▶ [What is required]: Retype, word for word, each line between the lines holding "(338, 67) none" and "[64,232,191,246] where[options] ->", inclusive, and leave the rest of the data alone.

▶ [Records provided]:
== == ==

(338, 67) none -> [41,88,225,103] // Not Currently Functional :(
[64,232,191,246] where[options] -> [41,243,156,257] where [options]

== == ==

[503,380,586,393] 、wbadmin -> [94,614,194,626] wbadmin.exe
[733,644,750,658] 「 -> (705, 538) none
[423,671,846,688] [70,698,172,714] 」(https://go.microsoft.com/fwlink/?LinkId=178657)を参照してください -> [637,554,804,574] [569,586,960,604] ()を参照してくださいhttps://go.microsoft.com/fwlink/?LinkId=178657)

== == ==

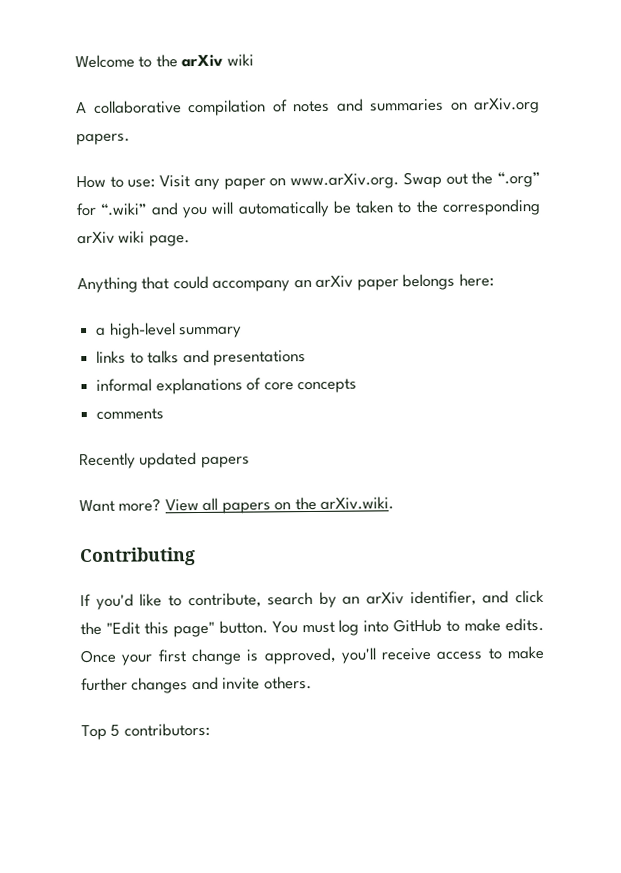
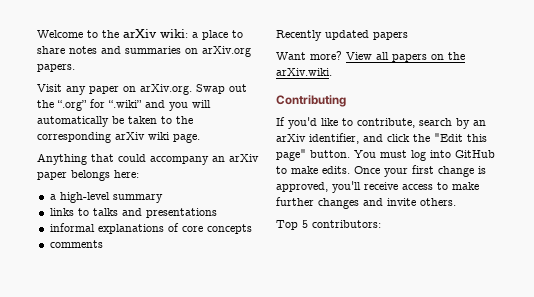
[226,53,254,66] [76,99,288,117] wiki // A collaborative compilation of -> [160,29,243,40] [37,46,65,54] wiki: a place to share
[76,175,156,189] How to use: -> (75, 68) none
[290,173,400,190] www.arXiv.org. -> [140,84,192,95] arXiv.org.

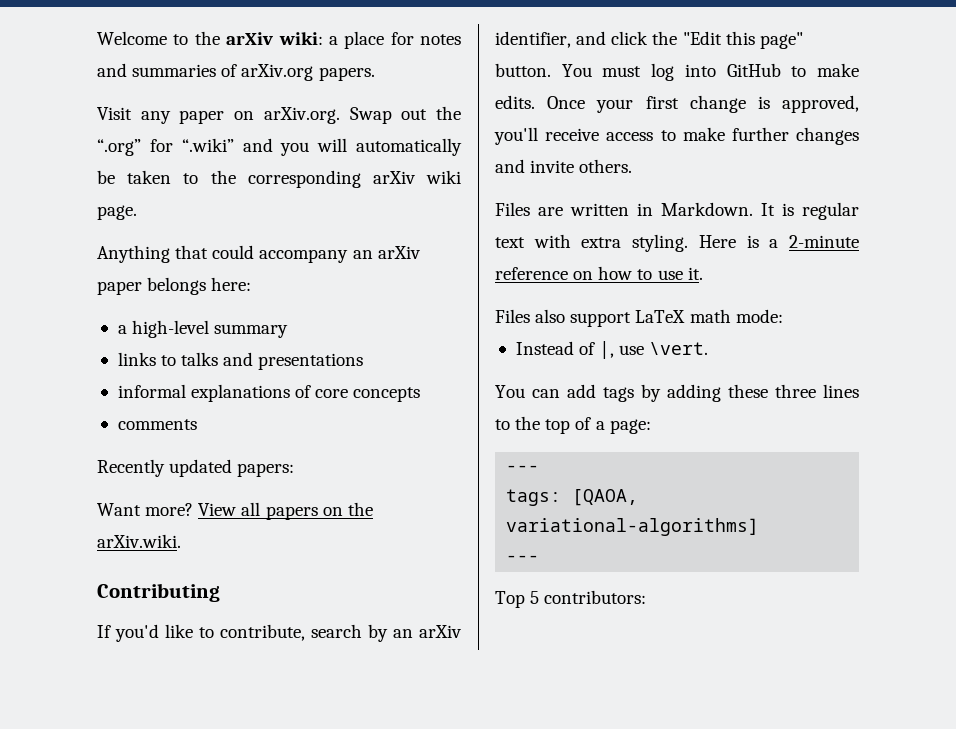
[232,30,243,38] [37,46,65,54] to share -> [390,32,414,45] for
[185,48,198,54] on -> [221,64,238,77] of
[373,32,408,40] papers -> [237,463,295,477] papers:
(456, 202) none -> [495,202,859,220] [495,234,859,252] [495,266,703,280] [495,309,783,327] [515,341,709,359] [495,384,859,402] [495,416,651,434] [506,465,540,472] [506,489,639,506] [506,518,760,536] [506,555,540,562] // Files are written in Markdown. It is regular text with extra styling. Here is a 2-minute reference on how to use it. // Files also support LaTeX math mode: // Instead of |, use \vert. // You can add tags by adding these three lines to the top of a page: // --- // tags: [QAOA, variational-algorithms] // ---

== == ==

▶ [Written solution]:
(338, 67) none -> [41,88,225,103] // Not Currently Functional :(
[64,232,191,246] where[options] -> [41,243,156,257] where [options]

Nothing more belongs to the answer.